Le ressassement, la diversion

Le labrador que nous venions d’adopter et qui allait faire partie de la famille pendant plus de dix ans ne supportait pas les orages. Pris de panique dès qu’il entendait les premiers coups de tonnerre, il se précipitait dans toutes les directions, renversaient personnes et meubles sur son passage et tentait de se réfugier  sous un lit ou une armoire qui se soulevaient évidemment sous cette force incontrôlable de plus de 30 kilos de muscles.

Comme le comportement hystérique de notre cher animal, sinon aussi calme qu’affectueux, était tout de même un peu embarrassant, nous avons consulté un vétérinaire qui, adepte de Pavlov, nous a répondu que nous avions deux moyens pour tenter de rassurer la bête en cas d’orage. Soit on reproduisait en la simulant la situation jusqu’à ce qu’il constate à la longue qu’il n’y avait rien à craindre et qu’il s’habitue aux coups de tonnerre comme un chien de chasse aux coups de feu. Soit on le distrayait dès le début de l’orage en jouant à la balle avec lui (son sport favori) ou en lui faisant des câlins pour qu’il pense à autre chose et associe progressivement l’orage avec des expériences positives. Les deux solutions n’étaient pas plus faciles l’une que l’autre à mettre en œuvre.

Plus tard, j’ai appris, ou plutôt j’ai reçu la confirmation pour l’avoir observé chez les autres comme chez moi-même, que les humains n’agissent pas autrement pour surmonter les épreuves pénibles ou les périodes d’angoisse. Lors d’une expérience traumatisante, un décès, une catastrophe, une séparation, un échec, certains ont l’habitude de ressasser les circonstances de cet événement dramatique. On essaie de les en dissuader alors que, disent les psychologues, cette réaction naturelle peut être salutaire dans la mesure où elle permet à la personne choquée de s’habituer – tant bien que mal, cela s’entend – à l’expérience malheureuse en la revivant plusieurs fois en son for intérieur, et d’accepter finalement l’inacceptable.
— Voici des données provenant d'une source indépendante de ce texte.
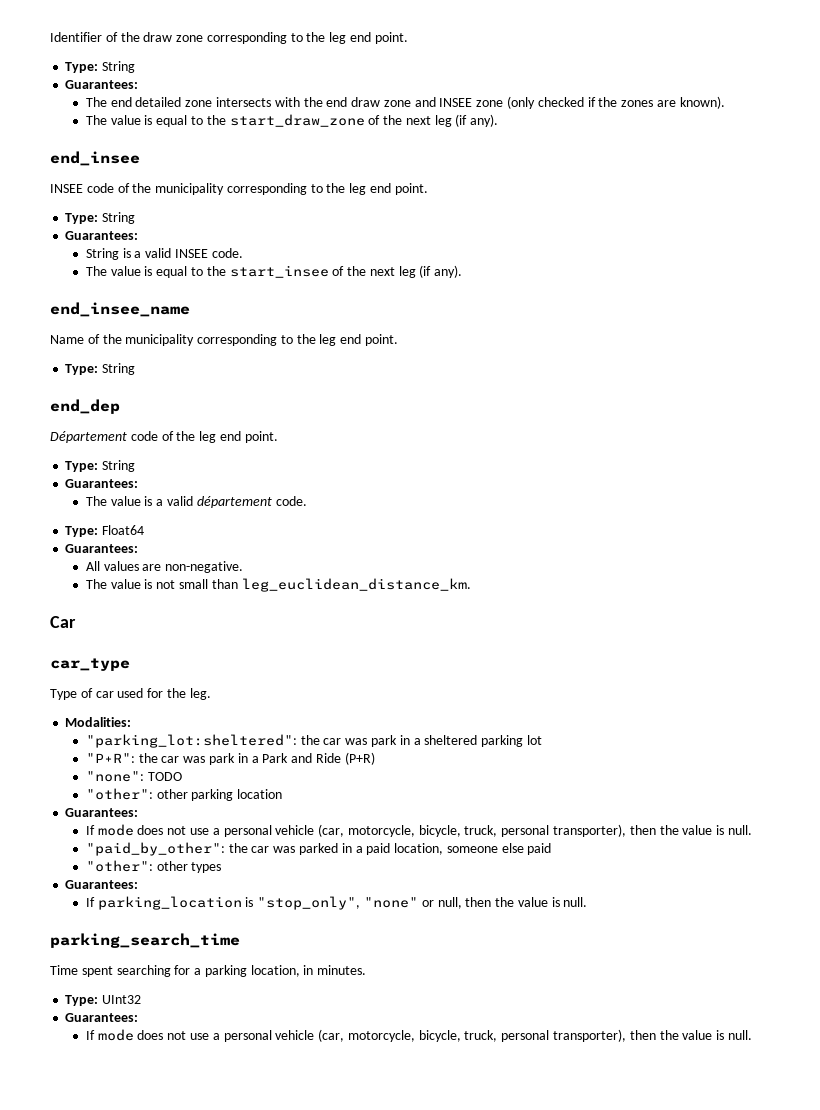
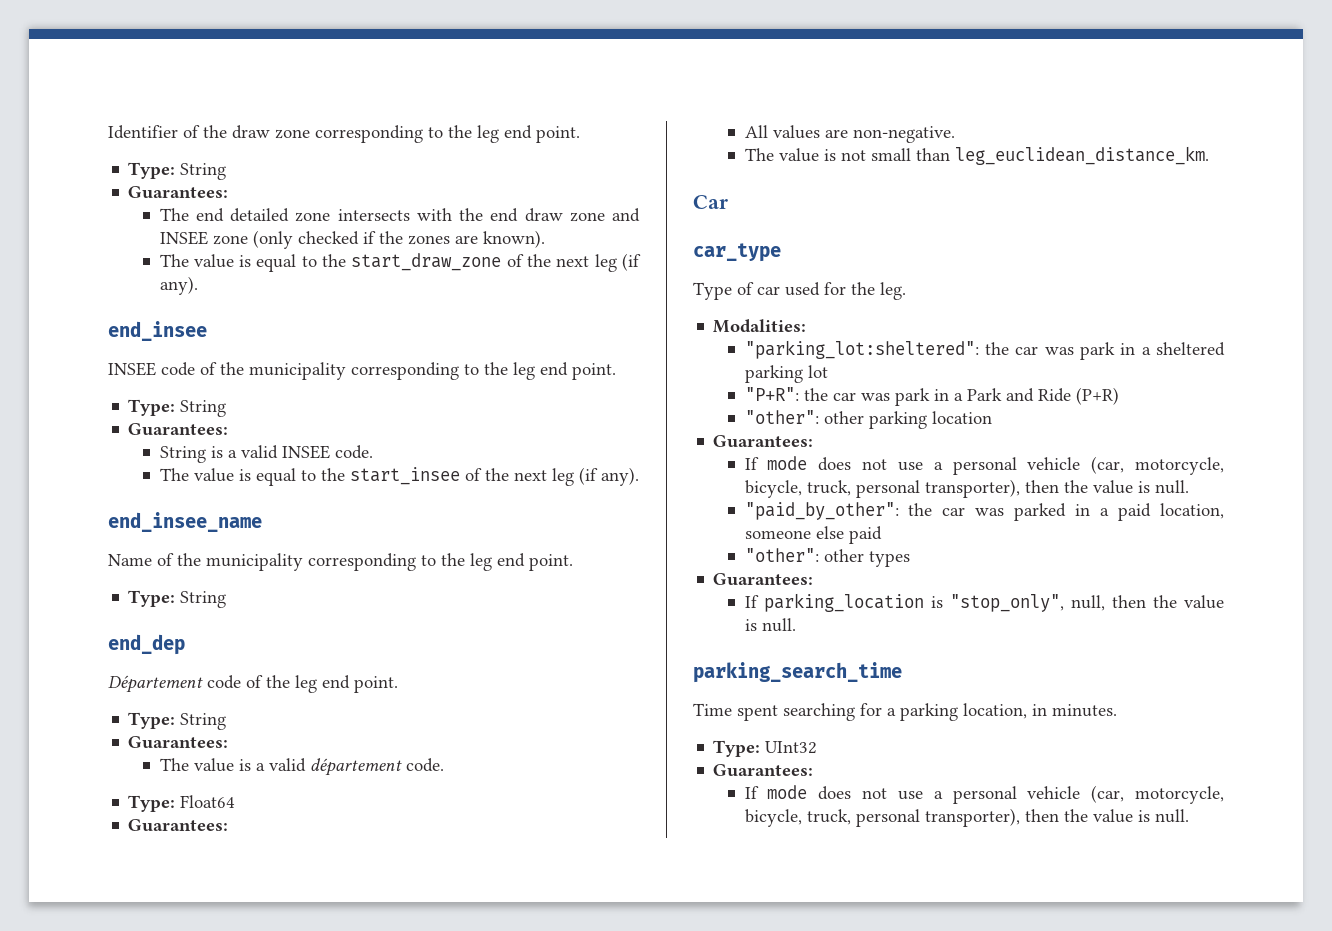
- "none": TODO
- If parking_location is "stop_only", "none" or null, then the value is null.
+ If parking_location is "stop_only", null, then the value is null.

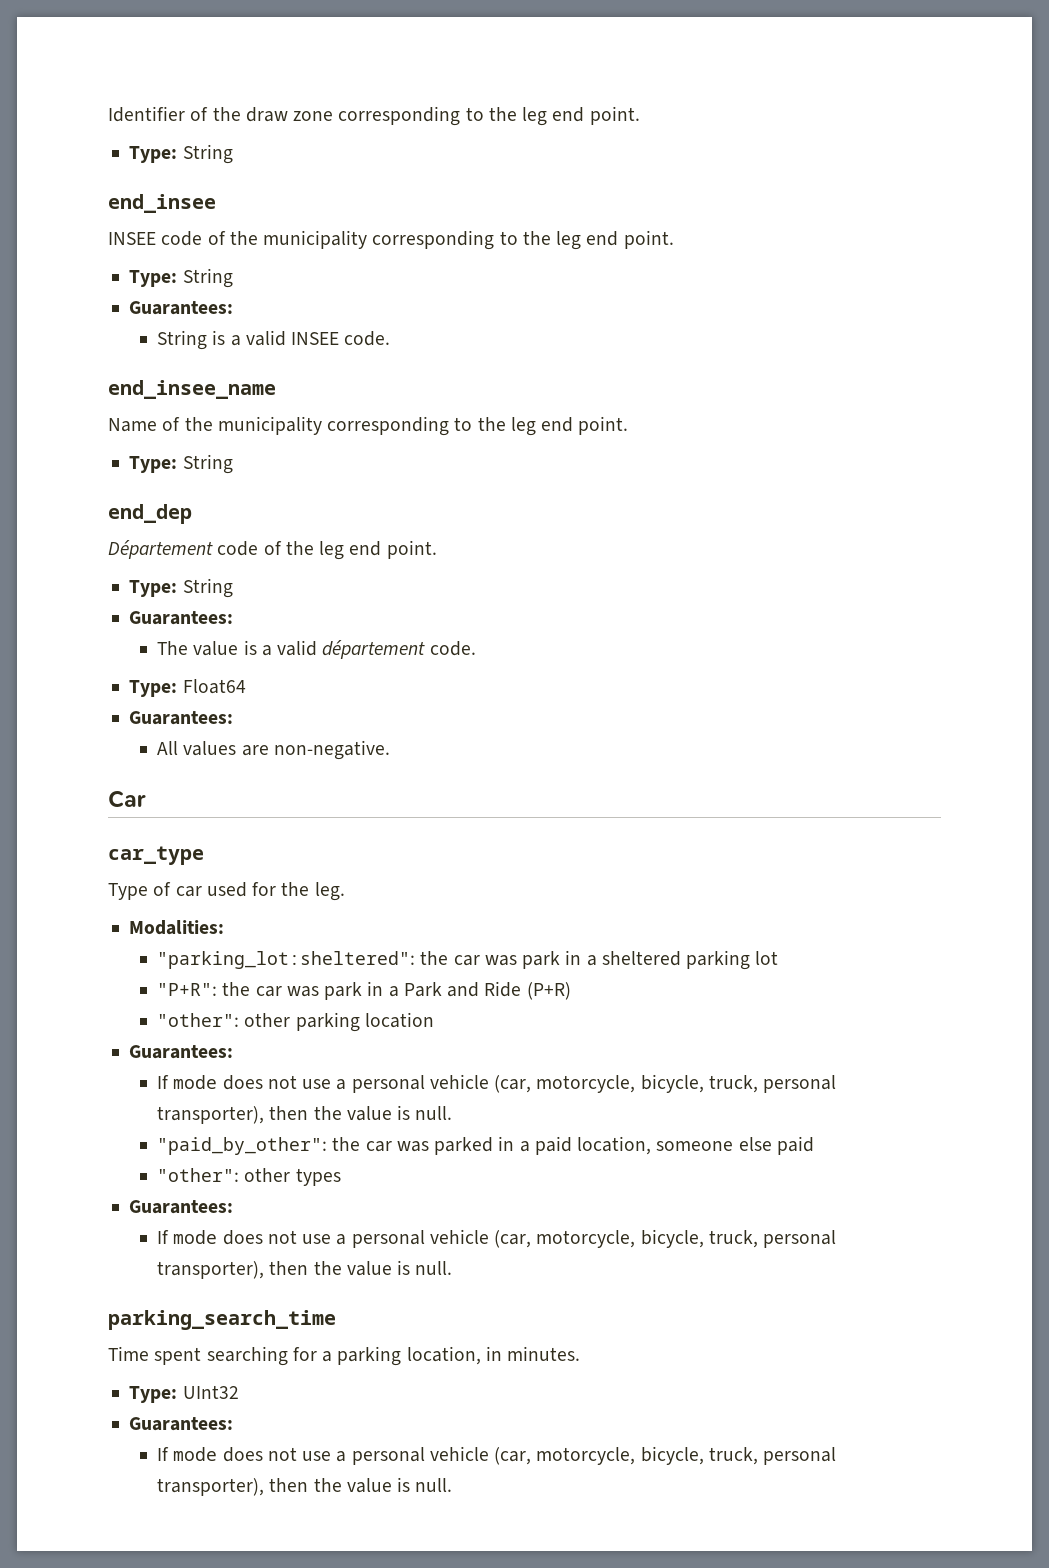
  Identifier of the draw zone corresponding to the leg end point.
  Type: String
- Guarantees:
- The end detailed zone intersects with the end draw zone and INSEE zone (only checked if the zones are known).
- The value is equal to the start_draw_zone of the next leg (if any).
- The value is equal to the start_insee of the next leg (if any).
- The value is not small than leg_euclidean_distance_km.
  "other": other types
  Guarantees:
- If parking_location is "stop_only", null, then the value is null.
+ If mode does not use a personal vehicle (car, motorcycle, bicycle, truck, personal transporter), then the value is null.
D’autres, au contraire, font tout ce qui peuvent pour occuper leur esprit, leurs mains, leur temps à tout autre chose, y compris à des idées ou à des activités tout à fait incongrues qui étonnent l’entourage et qui font craindre pour la santé mentale du traumatisé. C’est probablement un subterfuge pour échapper à la réalité si cruelle ou injuste. Si cela ne peut durer longtemps, cela permet peut-être de confronter la catastrophe un peu plus tard, avec un peu de recul, de sérénité, de philosophie.

Je laisse les psychologue comparer les avantages et les inconvénients de ces deux types de réactions. De toute façon, je suppose qu’on ne choisit pas, que chacun fait ce qu’il peut quand il est soudainement soumis au malheur. En ce qui me concerne,  je n’ai aucun conseil à donner en la matière car j’ai la mauvaise habitude de recourir aux deux remèdes, alternativement, et même simultanément, ce qui doit dans aucun doute neutraliser leurs bénéfices respectifs. Quant à notre labrador, il faut bien admettre qu’on n’a jamais pu le débarrasser de sa peur panique des orages.